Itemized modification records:
_ _ _ _ _

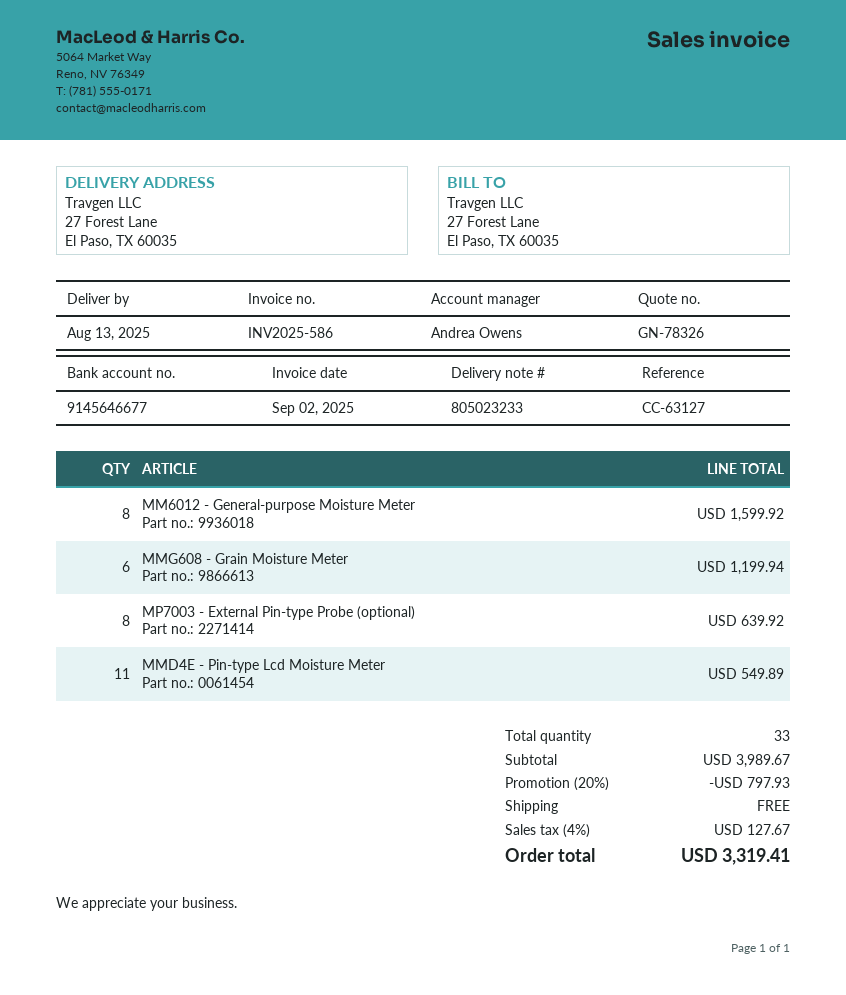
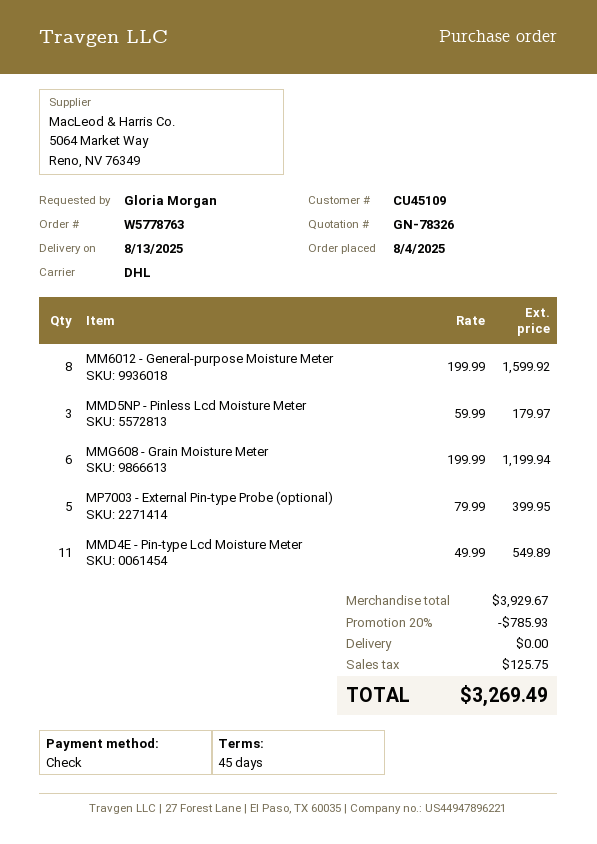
MP7003 - External Pin-type Probe (optional): 8 for 639.92 -> 5 for 399.95
MMD5NP - Pinless Lcd Moisture Meter: none -> 3 for 179.97
subtotal: 3989.67 -> 3929.67
discount: 20% = 797.93 -> 20% = 785.93
tax: 127.67 -> 125.75
total: 3319.41 -> 3269.49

_ _ _ _ _

### TASK DIRECTIONS
Set the pictures aside and reproduce the data above exactly.

### OUTPUT OF THE TASK
MP7003 - External Pin-type Probe (optional): 8 for 639.92 -> 5 for 399.95
MMD5NP - Pinless Lcd Moisture Meter: none -> 3 for 179.97
subtotal: 3989.67 -> 3929.67
discount: 20% = 797.93 -> 20% = 785.93
tax: 127.67 -> 125.75
total: 3319.41 -> 3269.49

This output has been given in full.